● Task statement
Would you give the number of lines in the entries that contain the word "sizing"? Nothing else is needed.

Start of Provided material

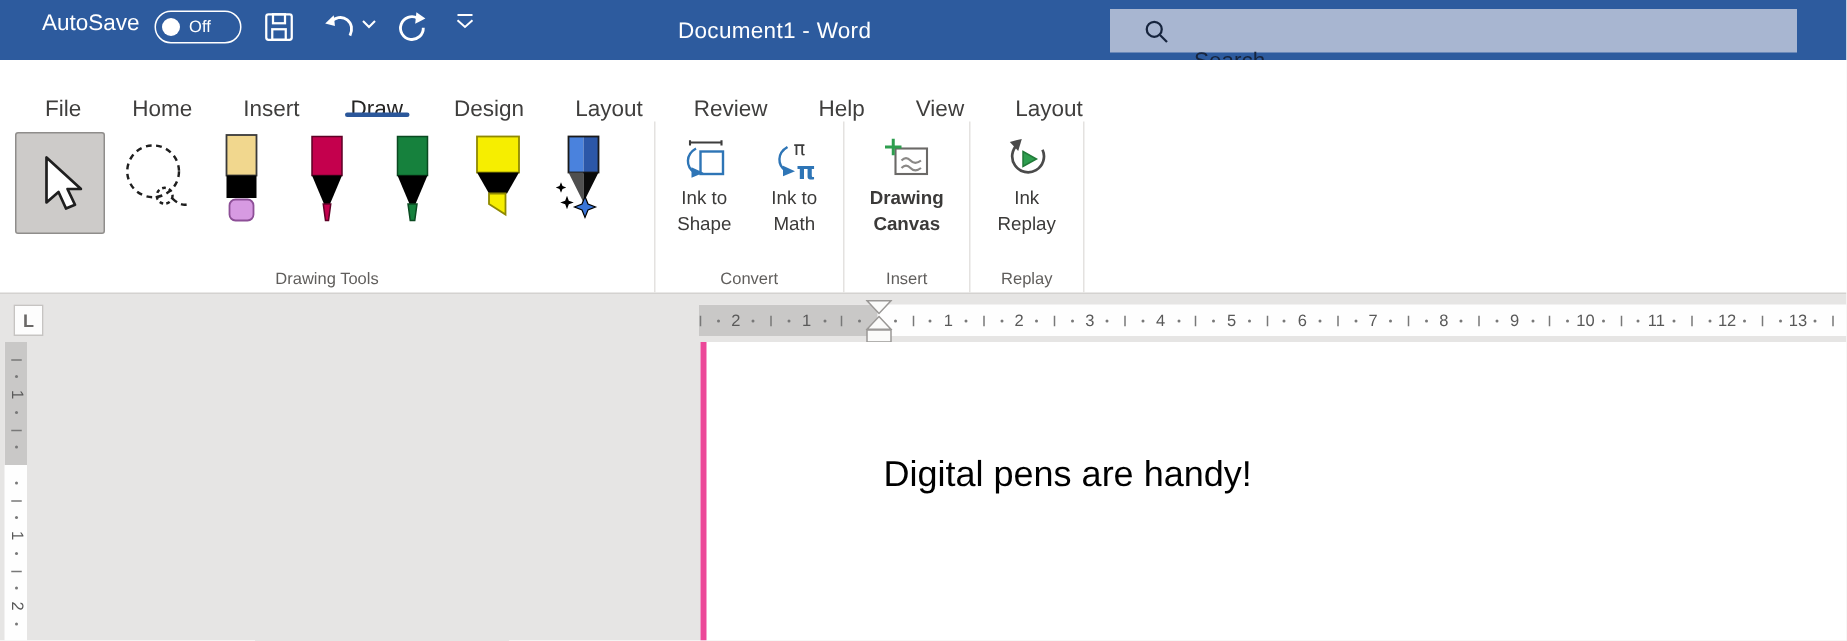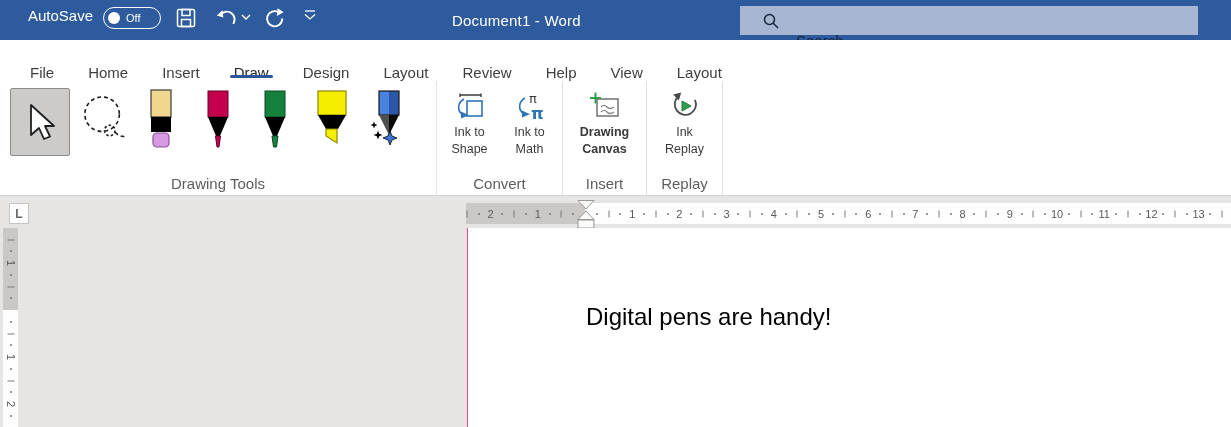--- a/index.html
+++ b/index.html
@@ -38,7 +38,7 @@
   #ribbon{position:absolute;left:0;top:81px;width:1231px;height:114px;background:#fff;
           border-bottom:1px solid #d4d2d0;display:flex;}
   .rgroup{position:relative;height:100%;border-right:1px solid #e4e2e0;box-sizing:border-box;}
-  .group-label{position:absolute;left:0;right:0;bottom:3px;text-align:center;font-size:15px;color:#605e5c;}
+  .group-label{position:absolute;left:0;right:0;bottom:3px;text-align:center;font-size:11px;color:#605e5c;}
   #grp-drawing-tools{width:437px;}
   #grp-convert{width:126px;}
   #grp-insert{width:84px;}

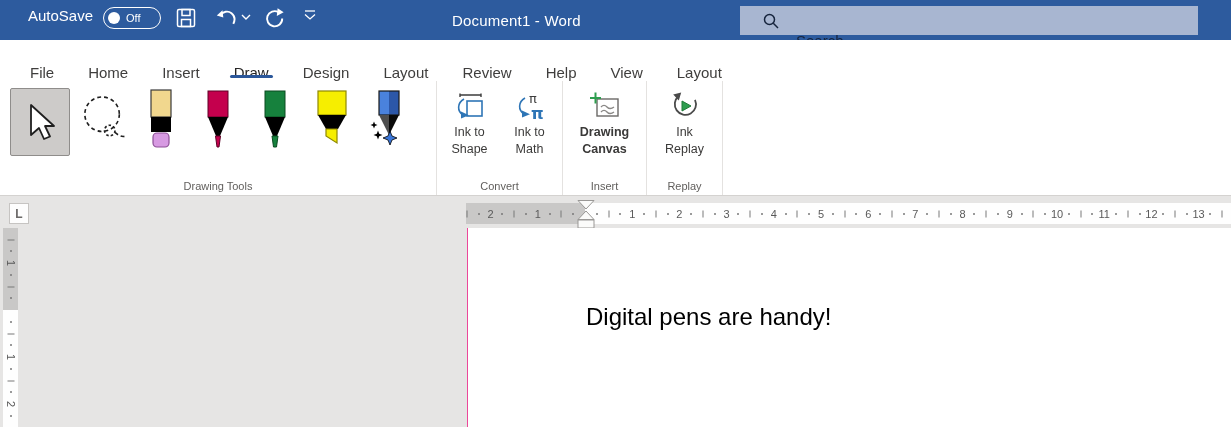--- a/index.html
+++ b/index.html
@@ -71,7 +71,7 @@
   .v.rnum{left:50%;transform:translate(-50%,-50%) rotate(90deg);}
   #indent-markers{position:absolute;left:577px;top:4px;}
   #page{position:absolute;left:467px;top:32px;width:764px;height:199px;background:#fff;
-        border-left:1px solid #ec4899;box-sizing:border-box;}
+        border-left:4px solid #ec4899;box-sizing:border-box;}
   #doc-text{position:absolute;left:118px;top:74px;font-size:24px;line-height:30px;color:#000;}
 </style>
 </head>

End of Provided material

● Written solution
3